Why ‘Text Neck’ Is Trending As a Serious Physical Problem

It’s hard to keep yourself entertained while travelling, especially when you have a long journey ahead. Pair this with an awkward sleeping position, and you will wake up with cramps and muscle aches.

The main problem is the repetition of the unnatural position in which we place our bodies. For example, carpal tunnel syndrome does not occur from a single day’s work, but the repetition over time, even in as little as six months depending on the job, allows it to flare up. The issue of text neck does extend well beyond travelling and is a common issue in our everyday routine.

Now, this has been well studied and well established. Text neck, on the other hand, is a newer concept and a more significant issue that most people suffer from, without knowing it. On average, smartphone holders check their phone 86 times per day.

In an upright position, our head weighs approximately 11 pounds. Each degree we tilt our head forward, the weight put on the spine increases by 10 pounds, according to the Physiology of Joints. A survey conducted both in the United States and in Canada shows that text messaging was the most popular use of the phone, hence the birth of the name ‘text neck.’ For personal uses, young adults are in the ‘text neck’ position for at least 4-5 hours a day, while older adults (aged 30+) look at their smartphone for approximately 2 hours and 49 minutes — this number increases for business professionals who use their phone for emails, calls, messages and more.

This habit starts to put pressure on the neck, shoulders and upper back, putting stress on your body leading to pain, tight muscles and knots.
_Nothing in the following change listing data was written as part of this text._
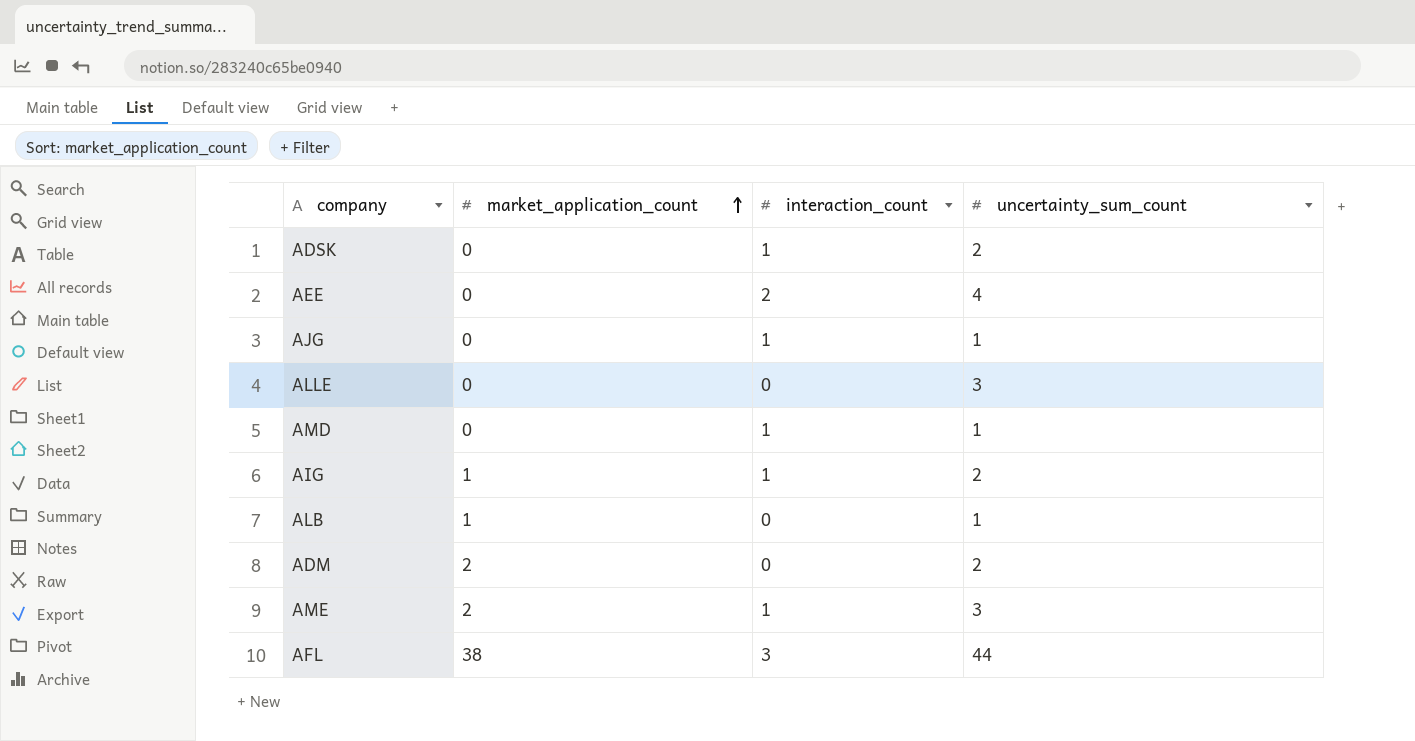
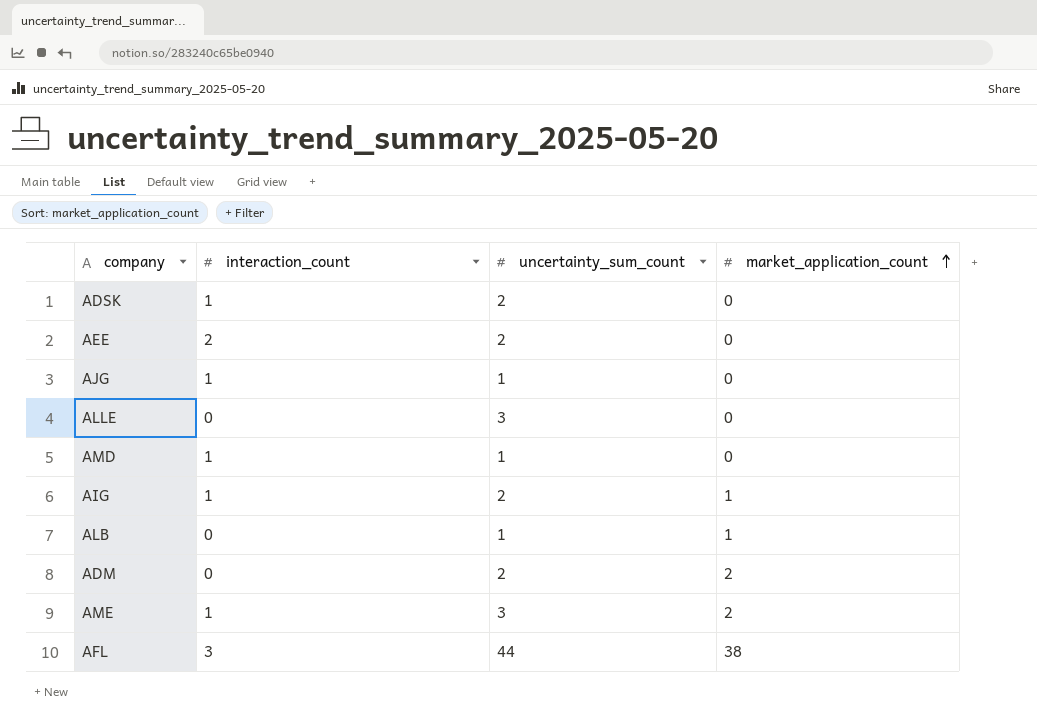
column market_application_count | position: 2 -> 4
AEE | uncertainty_sum_count: 4 -> 2

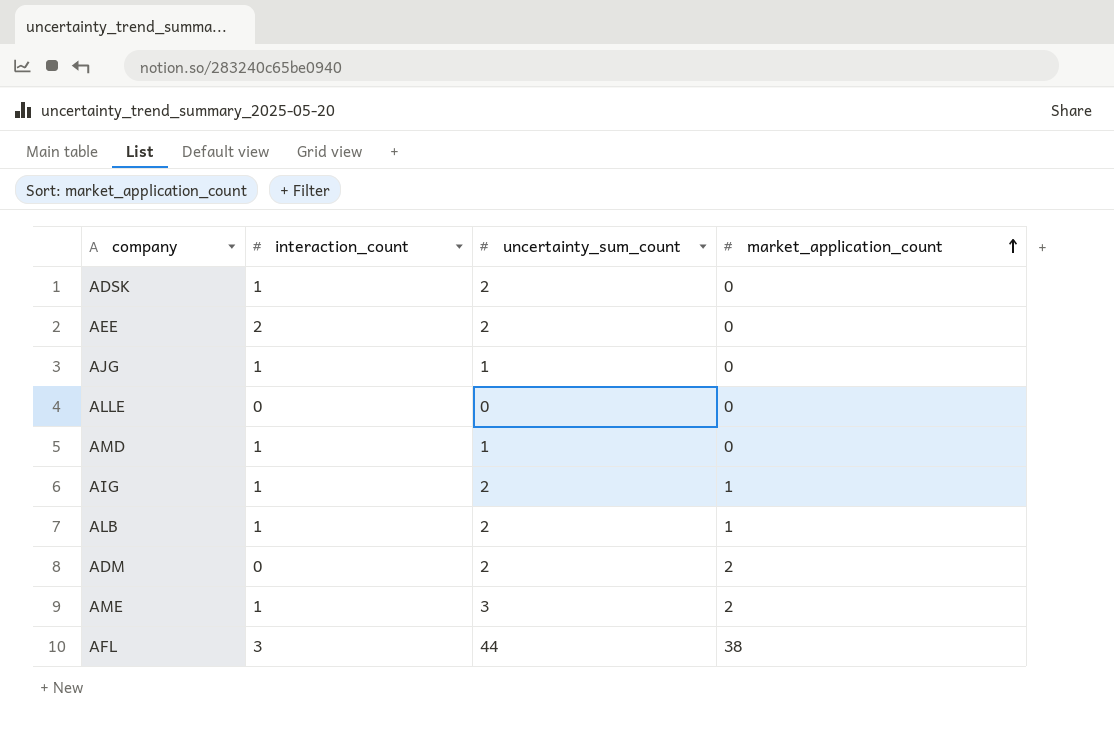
ALLE | uncertainty_sum_count: 3 -> 0
ALB | interaction_count: 0 -> 1
ALB | uncertainty_sum_count: 1 -> 2

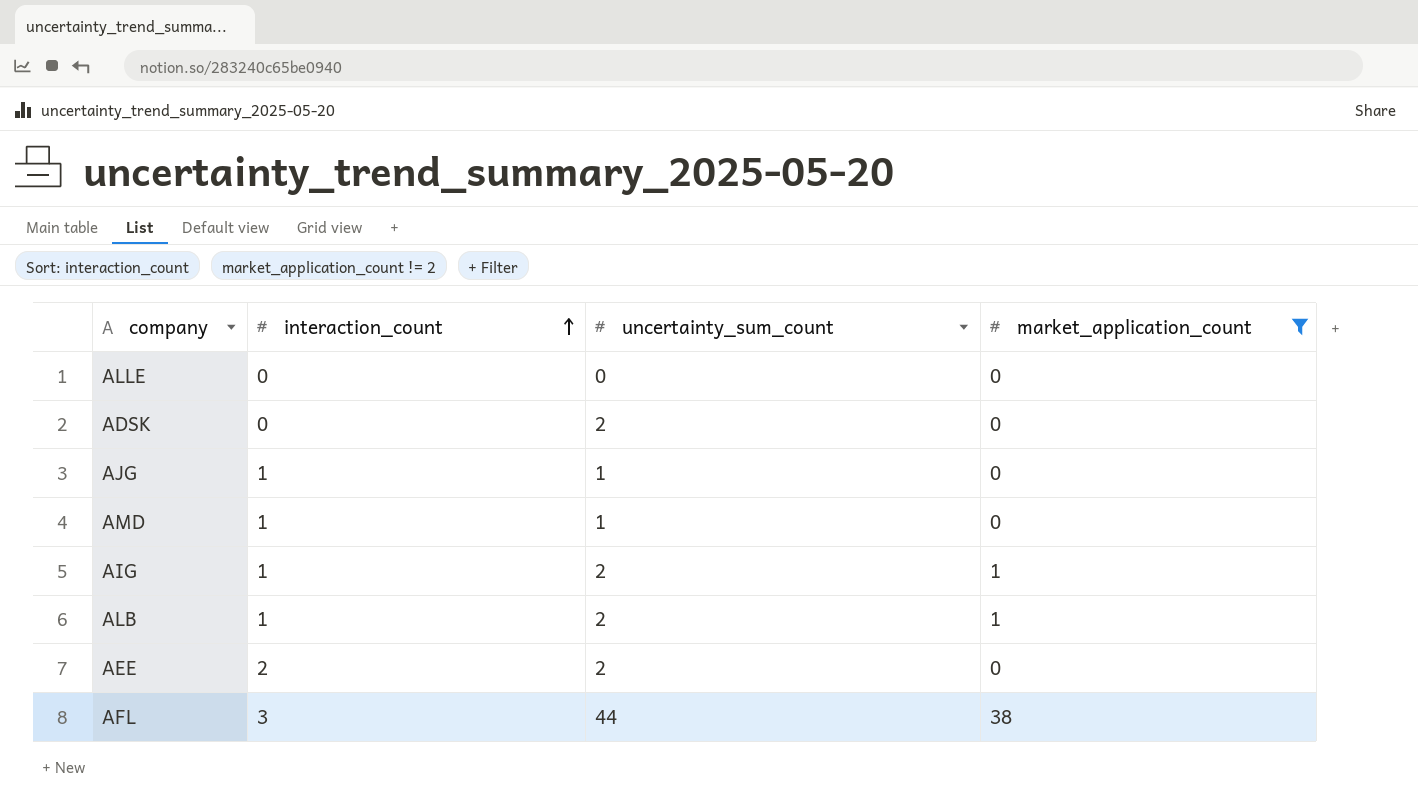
filter: none -> market_application_count != 2
row order: market_application_count ascending -> interaction_count ascending
ADSK | interaction_count: 1 -> 0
Massages can often help to alleviate some of the aches, so even if you’re travelling from out of town, you can always schedule an appointment at a spa near your hotel to help you feel relaxed for your trip. Massage therapy helps your body reset from the contact pressure placed.

Since Apple introduced the first smartphone in 2007, the long-term issues of ‘text neck’ is still being studied. However, all studies thus far have indicated the trend our bodies are headed if we continue to ignore our muscle and posture.